:: Records for the task ::
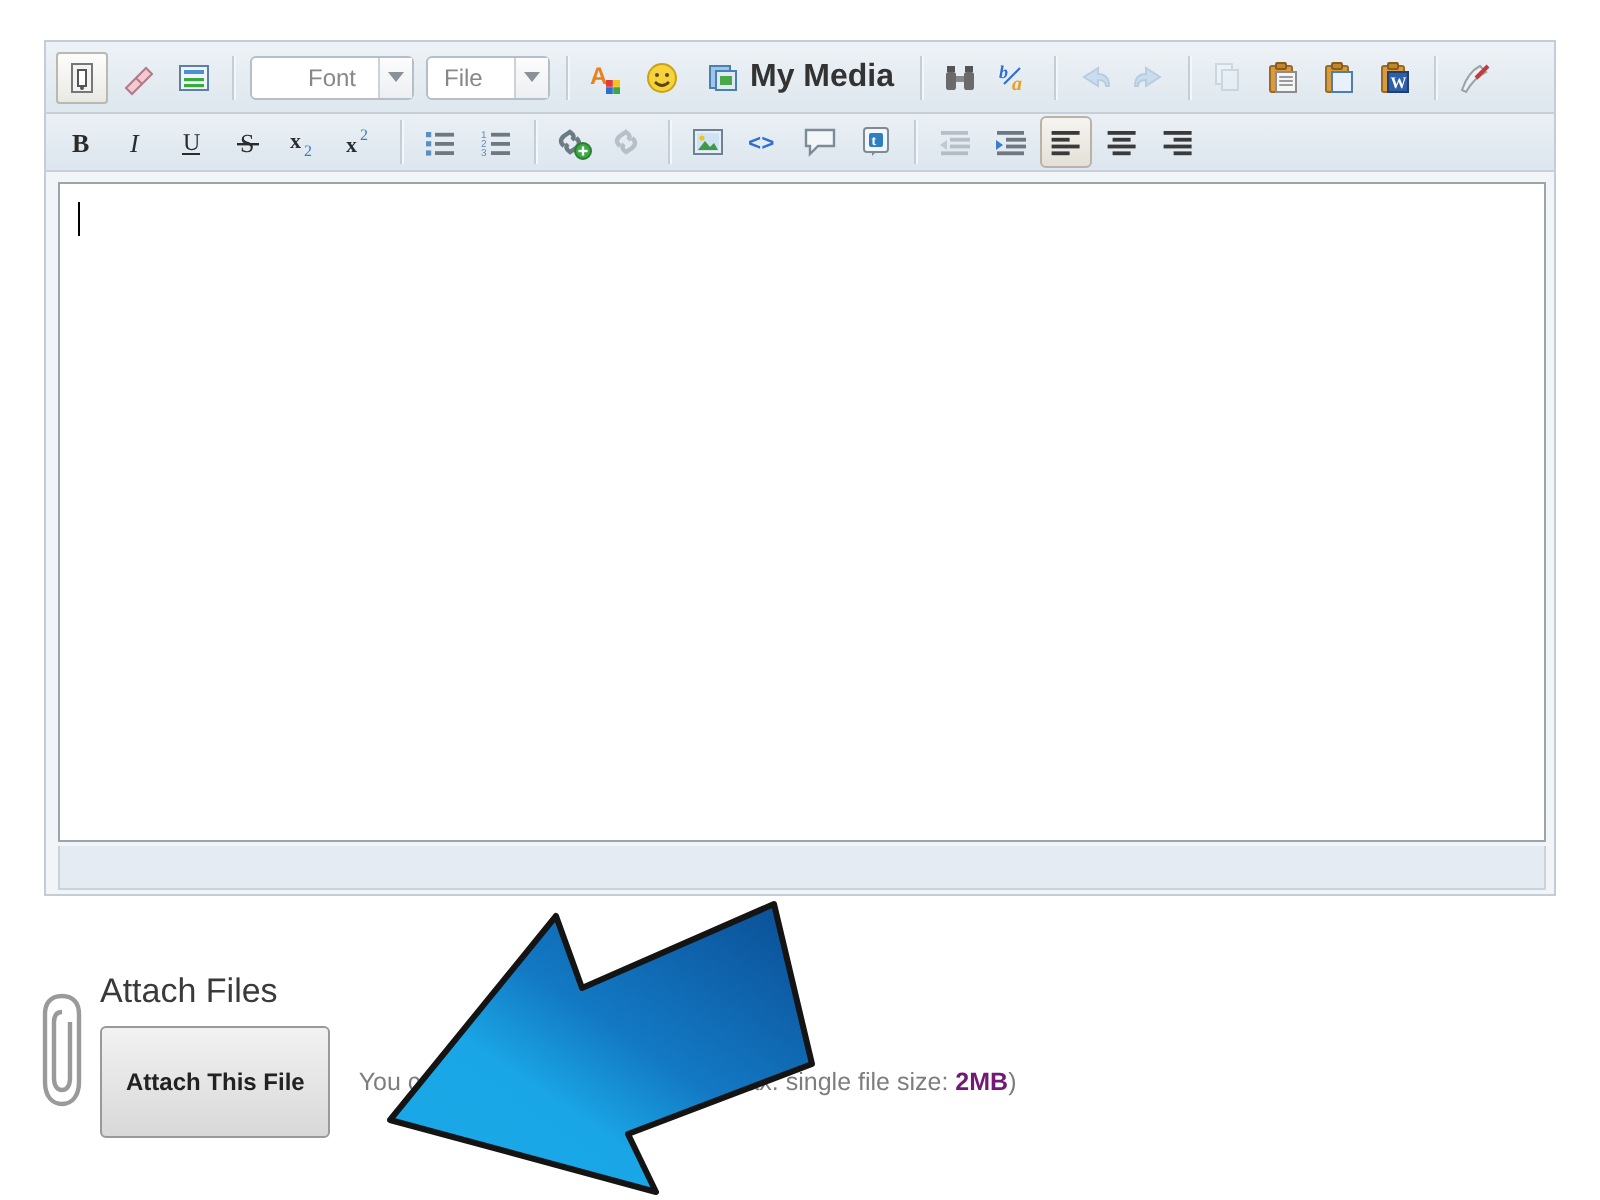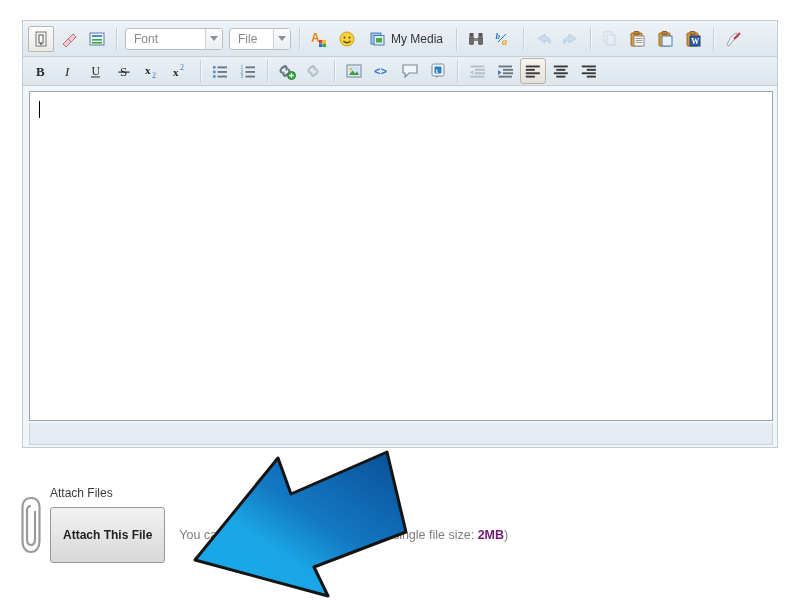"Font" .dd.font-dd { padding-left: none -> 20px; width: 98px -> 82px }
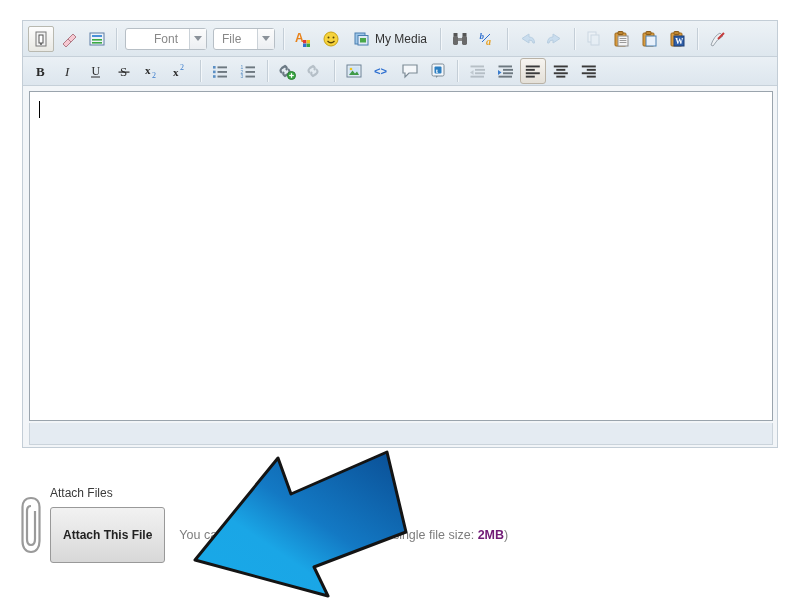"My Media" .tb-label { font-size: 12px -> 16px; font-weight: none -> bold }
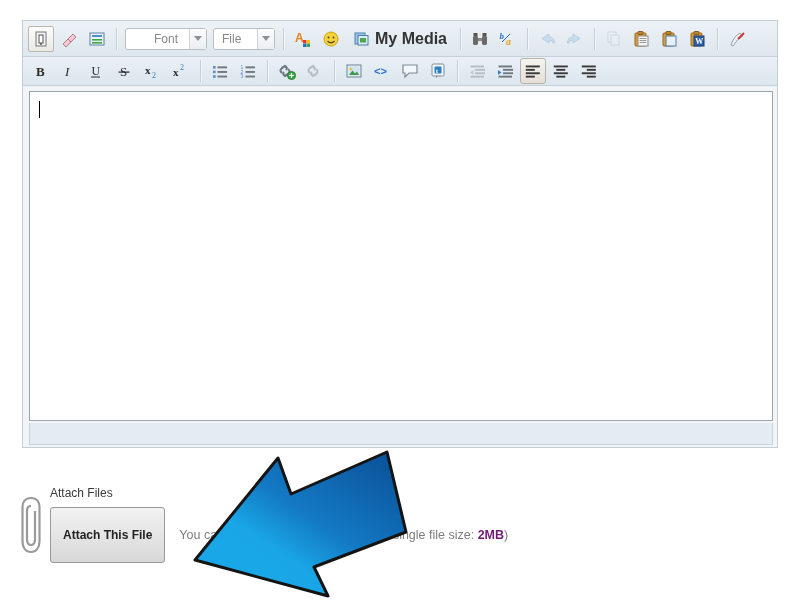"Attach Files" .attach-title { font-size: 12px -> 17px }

==

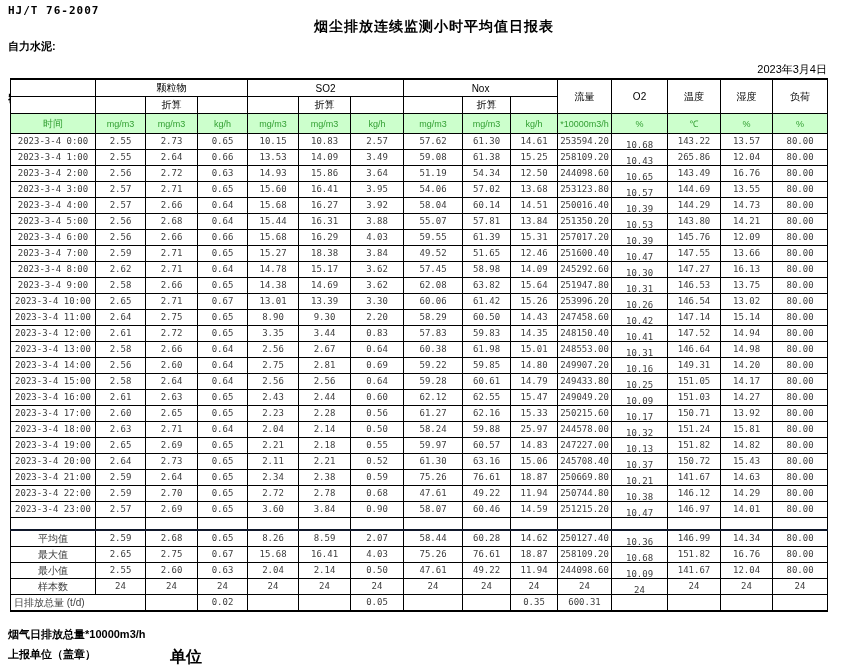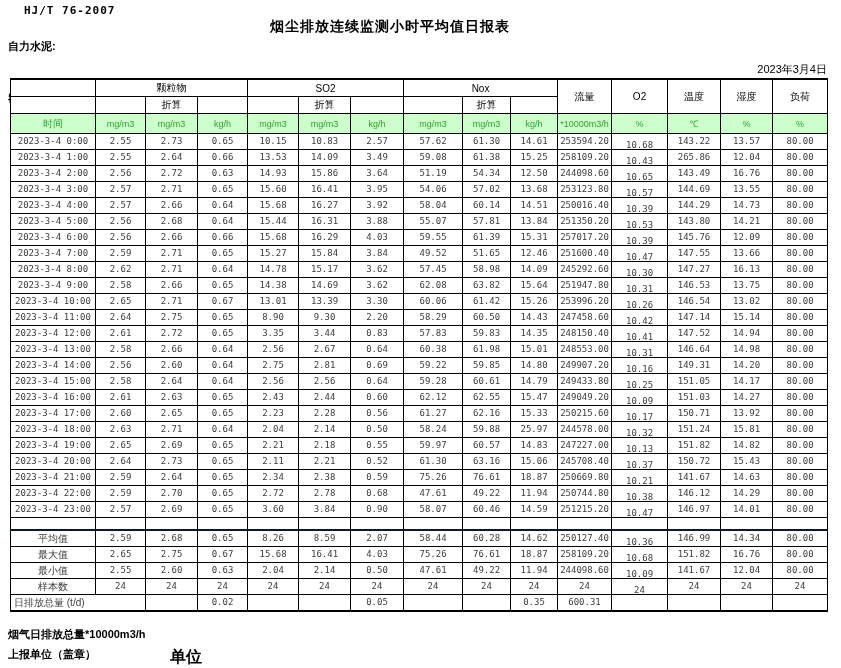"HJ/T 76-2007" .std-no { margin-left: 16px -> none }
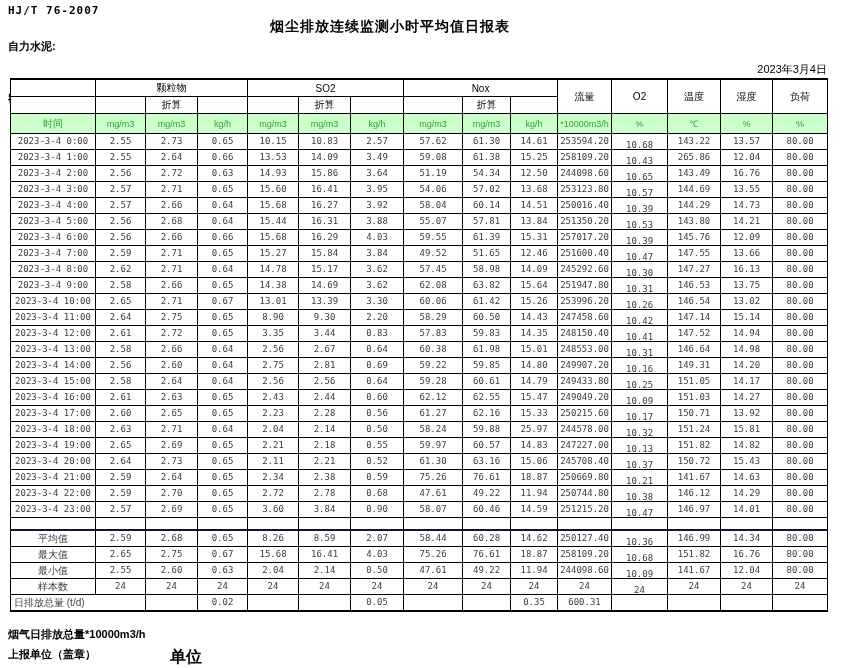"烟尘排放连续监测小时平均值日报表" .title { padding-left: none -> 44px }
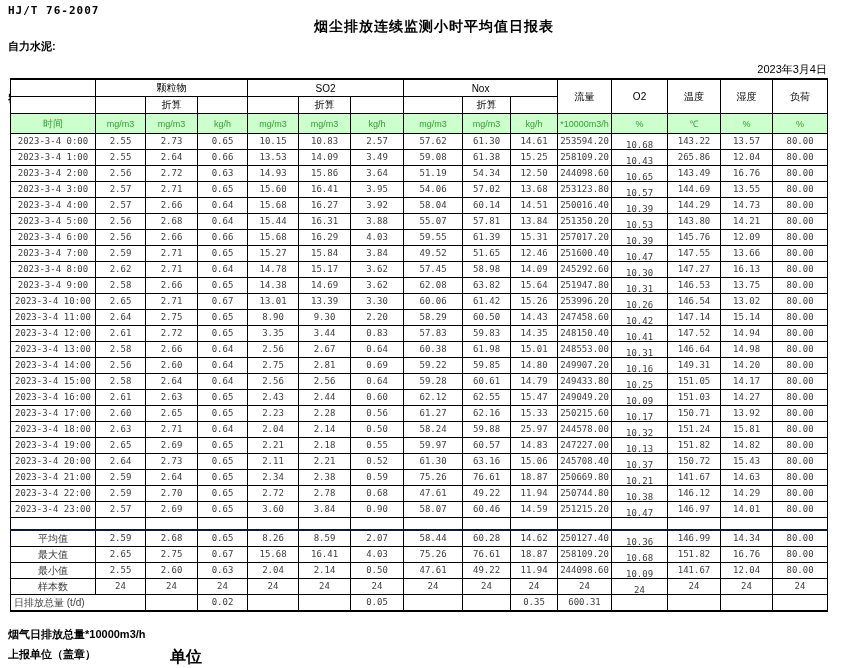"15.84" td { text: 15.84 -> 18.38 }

:: Your objective ::
Exact copy, pictures excluded: from the line with "none -> 44px" up to and including the line with "text: 15.84 ->" in the data above.

:: Written response ::
"烟尘排放连续监测小时平均值日报表" .title { padding-left: none -> 44px }
"15.84" td { text: 15.84 -> 18.38 }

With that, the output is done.